(Requirement) Among the entries below, find the lines with "vlines" and copy them.

*** The records ***

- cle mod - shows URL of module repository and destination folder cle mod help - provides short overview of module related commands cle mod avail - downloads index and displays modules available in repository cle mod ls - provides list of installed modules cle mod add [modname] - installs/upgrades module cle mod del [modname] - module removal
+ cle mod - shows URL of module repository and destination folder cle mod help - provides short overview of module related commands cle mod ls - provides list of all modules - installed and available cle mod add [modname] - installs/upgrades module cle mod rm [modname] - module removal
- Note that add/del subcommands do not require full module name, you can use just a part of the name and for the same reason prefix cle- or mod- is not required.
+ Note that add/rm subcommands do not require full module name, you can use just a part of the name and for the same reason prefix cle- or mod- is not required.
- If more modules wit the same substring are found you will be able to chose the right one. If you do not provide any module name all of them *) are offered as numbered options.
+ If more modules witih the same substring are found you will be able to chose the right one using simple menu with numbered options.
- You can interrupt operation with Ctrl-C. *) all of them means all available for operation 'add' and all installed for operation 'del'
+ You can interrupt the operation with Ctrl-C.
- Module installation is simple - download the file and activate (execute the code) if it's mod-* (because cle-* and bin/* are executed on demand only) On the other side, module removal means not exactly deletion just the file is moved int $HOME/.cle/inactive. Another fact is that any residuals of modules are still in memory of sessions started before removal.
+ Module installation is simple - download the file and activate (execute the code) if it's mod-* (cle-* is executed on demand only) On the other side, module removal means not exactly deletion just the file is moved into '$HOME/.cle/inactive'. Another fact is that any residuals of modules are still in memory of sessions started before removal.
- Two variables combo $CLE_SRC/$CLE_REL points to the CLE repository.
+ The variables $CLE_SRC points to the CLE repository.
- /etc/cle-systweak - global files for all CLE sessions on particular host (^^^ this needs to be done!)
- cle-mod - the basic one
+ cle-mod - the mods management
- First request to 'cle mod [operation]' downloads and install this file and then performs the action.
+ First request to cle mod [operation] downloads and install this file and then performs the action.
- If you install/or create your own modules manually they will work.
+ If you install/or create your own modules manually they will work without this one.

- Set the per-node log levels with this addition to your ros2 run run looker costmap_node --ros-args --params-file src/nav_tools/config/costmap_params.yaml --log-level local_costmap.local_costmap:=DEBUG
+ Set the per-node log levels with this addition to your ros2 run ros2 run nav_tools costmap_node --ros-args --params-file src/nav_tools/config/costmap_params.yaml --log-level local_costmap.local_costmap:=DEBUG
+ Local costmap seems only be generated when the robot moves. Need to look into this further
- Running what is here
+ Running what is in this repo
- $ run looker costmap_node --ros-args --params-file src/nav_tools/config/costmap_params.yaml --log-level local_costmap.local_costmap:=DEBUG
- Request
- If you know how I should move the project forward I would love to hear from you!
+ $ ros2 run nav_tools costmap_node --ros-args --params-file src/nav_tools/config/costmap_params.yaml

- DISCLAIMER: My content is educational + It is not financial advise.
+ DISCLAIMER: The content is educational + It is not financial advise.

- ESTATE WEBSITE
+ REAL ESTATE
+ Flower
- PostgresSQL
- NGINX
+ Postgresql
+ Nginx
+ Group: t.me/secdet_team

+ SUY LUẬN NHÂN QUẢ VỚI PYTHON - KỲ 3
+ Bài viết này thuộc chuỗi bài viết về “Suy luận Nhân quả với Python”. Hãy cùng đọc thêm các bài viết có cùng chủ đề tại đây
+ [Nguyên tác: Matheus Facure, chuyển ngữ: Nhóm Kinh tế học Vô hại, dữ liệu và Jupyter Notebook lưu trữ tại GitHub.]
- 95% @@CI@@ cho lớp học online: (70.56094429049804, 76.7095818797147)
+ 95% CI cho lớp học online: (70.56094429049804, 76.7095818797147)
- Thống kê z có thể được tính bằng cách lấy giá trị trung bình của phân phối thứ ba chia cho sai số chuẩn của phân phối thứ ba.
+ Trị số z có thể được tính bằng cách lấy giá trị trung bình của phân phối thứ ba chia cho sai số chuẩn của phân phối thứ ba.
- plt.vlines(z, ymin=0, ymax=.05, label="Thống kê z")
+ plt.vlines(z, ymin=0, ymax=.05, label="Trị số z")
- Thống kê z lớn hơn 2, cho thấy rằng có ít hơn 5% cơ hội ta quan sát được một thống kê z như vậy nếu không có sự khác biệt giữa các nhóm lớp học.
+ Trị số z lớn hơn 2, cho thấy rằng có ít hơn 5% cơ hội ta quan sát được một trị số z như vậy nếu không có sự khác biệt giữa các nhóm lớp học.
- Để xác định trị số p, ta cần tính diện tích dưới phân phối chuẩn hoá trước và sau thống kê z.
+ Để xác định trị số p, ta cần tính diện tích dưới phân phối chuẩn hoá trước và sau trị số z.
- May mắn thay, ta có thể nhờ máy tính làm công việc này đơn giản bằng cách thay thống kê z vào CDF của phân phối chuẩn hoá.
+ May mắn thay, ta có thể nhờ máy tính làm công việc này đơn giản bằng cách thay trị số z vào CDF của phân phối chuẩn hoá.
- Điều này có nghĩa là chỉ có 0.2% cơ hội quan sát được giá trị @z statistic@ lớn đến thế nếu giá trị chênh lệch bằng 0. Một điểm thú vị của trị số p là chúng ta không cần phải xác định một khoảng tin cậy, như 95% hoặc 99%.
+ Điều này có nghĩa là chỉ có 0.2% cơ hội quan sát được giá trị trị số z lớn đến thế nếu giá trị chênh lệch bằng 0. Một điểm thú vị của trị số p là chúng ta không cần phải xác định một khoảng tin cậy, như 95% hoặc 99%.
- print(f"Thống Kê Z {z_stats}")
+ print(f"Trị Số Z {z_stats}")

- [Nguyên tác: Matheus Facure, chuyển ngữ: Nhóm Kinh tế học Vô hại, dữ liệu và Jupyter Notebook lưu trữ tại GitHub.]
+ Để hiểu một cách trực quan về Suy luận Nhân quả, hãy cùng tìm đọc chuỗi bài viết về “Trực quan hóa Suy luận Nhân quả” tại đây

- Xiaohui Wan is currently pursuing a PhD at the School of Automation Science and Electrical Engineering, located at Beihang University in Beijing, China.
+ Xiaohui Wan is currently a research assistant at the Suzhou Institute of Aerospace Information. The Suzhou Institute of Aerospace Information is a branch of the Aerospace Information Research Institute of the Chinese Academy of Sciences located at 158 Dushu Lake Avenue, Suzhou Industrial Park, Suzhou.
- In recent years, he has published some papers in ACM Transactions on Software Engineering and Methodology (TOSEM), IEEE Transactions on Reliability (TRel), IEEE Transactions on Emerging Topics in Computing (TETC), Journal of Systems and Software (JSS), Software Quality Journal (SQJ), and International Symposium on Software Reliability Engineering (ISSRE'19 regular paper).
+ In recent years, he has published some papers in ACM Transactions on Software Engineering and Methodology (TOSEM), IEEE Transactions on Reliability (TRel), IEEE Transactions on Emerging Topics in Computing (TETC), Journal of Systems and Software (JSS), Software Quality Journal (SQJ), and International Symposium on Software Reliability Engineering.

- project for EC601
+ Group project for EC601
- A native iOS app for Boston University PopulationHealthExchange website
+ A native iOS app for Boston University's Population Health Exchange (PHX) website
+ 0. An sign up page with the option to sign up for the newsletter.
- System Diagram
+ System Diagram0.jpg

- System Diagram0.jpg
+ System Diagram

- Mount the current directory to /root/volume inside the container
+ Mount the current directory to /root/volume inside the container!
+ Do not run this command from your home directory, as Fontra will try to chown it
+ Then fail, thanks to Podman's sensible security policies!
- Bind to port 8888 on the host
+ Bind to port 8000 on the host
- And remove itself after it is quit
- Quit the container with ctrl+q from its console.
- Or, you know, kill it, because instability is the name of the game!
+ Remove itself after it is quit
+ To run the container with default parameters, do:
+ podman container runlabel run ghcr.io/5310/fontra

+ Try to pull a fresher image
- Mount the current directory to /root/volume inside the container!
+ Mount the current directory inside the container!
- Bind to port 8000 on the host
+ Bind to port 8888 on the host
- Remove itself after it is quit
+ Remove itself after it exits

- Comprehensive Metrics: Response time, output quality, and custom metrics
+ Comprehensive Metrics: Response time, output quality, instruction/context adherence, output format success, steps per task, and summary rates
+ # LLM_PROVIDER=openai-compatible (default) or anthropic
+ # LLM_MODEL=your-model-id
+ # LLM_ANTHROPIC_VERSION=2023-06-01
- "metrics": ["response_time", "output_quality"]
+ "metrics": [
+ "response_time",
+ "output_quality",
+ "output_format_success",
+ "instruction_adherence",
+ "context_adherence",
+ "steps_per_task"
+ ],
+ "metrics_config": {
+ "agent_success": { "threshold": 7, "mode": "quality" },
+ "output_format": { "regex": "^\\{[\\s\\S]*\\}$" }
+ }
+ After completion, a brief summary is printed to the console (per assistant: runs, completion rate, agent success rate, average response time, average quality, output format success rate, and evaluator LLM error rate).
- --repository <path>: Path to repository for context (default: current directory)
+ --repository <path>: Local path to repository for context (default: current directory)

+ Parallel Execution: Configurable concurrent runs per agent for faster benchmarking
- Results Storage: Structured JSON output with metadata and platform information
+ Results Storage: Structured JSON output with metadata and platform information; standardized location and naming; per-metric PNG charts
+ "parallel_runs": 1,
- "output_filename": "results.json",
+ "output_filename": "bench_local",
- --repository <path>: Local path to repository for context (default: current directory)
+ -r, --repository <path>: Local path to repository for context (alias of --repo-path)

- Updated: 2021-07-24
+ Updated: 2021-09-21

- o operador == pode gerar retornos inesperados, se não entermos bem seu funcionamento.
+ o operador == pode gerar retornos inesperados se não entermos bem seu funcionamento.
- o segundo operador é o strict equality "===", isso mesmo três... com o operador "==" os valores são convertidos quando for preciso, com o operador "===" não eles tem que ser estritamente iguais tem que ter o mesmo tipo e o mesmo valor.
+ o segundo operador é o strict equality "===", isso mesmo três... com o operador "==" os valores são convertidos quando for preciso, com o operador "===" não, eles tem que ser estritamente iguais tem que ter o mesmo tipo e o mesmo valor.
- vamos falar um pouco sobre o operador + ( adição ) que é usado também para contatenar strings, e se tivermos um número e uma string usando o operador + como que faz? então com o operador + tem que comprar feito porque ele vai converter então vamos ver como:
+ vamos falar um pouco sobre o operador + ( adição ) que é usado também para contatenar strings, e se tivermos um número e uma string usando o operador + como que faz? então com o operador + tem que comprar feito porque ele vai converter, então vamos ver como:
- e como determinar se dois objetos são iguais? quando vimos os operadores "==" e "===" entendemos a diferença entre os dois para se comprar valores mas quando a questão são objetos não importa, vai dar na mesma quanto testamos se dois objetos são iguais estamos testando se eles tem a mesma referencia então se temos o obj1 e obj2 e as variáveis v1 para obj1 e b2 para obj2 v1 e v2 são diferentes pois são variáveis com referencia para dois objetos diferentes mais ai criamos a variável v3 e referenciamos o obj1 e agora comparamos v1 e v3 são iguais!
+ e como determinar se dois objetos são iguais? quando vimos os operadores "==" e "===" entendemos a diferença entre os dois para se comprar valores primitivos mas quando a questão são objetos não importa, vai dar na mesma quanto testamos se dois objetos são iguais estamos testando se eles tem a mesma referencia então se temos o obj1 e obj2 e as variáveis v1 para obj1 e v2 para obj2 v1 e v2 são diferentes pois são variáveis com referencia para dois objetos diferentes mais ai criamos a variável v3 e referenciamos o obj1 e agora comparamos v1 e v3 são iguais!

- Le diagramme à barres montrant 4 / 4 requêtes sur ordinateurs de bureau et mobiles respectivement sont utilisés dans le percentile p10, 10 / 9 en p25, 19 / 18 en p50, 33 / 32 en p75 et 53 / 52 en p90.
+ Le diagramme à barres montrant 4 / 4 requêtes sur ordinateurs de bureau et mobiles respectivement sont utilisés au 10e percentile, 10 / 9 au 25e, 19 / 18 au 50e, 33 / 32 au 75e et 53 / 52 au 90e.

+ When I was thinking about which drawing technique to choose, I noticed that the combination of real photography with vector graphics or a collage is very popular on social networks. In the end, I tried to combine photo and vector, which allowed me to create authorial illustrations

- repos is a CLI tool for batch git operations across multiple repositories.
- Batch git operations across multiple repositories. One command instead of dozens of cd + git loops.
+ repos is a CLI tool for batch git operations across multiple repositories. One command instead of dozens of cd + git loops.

*** End of The records ***

(Answer area)
- plt.vlines(z, ymin=0, ymax=.05, label="Thống kê z")
+ plt.vlines(z, ymin=0, ymax=.05, label="Trị số z")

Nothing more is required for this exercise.